- EXERCISE OBJECTIVE
Would you write out, word for word, each line of the records below from the top through the one holding "(441, 594) none"?

[[ THE INPUT, beginning ]]

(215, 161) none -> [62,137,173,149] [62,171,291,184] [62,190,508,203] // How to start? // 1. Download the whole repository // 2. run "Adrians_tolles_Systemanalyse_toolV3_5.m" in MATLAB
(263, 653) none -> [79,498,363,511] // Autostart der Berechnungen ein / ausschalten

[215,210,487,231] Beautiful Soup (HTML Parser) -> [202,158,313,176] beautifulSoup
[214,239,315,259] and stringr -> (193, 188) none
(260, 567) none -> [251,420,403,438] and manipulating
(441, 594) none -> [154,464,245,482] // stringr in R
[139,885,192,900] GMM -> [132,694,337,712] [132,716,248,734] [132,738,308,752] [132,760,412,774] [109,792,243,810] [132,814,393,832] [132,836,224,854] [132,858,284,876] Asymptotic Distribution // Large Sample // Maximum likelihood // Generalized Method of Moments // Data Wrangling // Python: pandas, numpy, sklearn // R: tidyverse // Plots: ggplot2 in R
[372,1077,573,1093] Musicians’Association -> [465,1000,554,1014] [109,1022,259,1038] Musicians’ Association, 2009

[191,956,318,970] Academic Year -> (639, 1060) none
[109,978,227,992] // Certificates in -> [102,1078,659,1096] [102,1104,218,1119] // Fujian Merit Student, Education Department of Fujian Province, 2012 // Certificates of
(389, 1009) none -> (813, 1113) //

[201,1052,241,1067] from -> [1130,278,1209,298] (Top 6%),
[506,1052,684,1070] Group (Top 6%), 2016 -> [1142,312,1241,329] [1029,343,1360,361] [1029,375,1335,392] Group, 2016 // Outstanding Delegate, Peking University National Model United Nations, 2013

[[ THE INPUT, end ]]

- EXPECTED ANSWER
(215, 161) none -> [62,137,173,149] [62,171,291,184] [62,190,508,203] // How to start? // 1. Download the whole repository // 2. run "Adrians_tolles_Systemanalyse_toolV3_5.m" in MATLAB
(263, 653) none -> [79,498,363,511] // Autostart der Berechnungen ein / ausschalten

[215,210,487,231] Beautiful Soup (HTML Parser) -> [202,158,313,176] beautifulSoup
[214,239,315,259] and stringr -> (193, 188) none
(260, 567) none -> [251,420,403,438] and manipulating
(441, 594) none -> [154,464,245,482] // stringr in R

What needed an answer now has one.